WORK INSTRUCTIONS:
Below are some records. Set each one down exactly as it reads.

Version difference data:
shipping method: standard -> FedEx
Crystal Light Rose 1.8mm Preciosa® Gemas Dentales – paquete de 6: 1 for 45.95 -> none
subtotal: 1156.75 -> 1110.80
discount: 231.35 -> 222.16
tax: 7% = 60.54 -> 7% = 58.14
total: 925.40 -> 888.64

TASK OUTPUT:
shipping method: standard -> FedEx
Crystal Light Rose 1.8mm Preciosa® Gemas Dentales – paquete de 6: 1 for 45.95 -> none
subtotal: 1156.75 -> 1110.80
discount: 231.35 -> 222.16
tax: 7% = 60.54 -> 7% = 58.14
total: 925.40 -> 888.64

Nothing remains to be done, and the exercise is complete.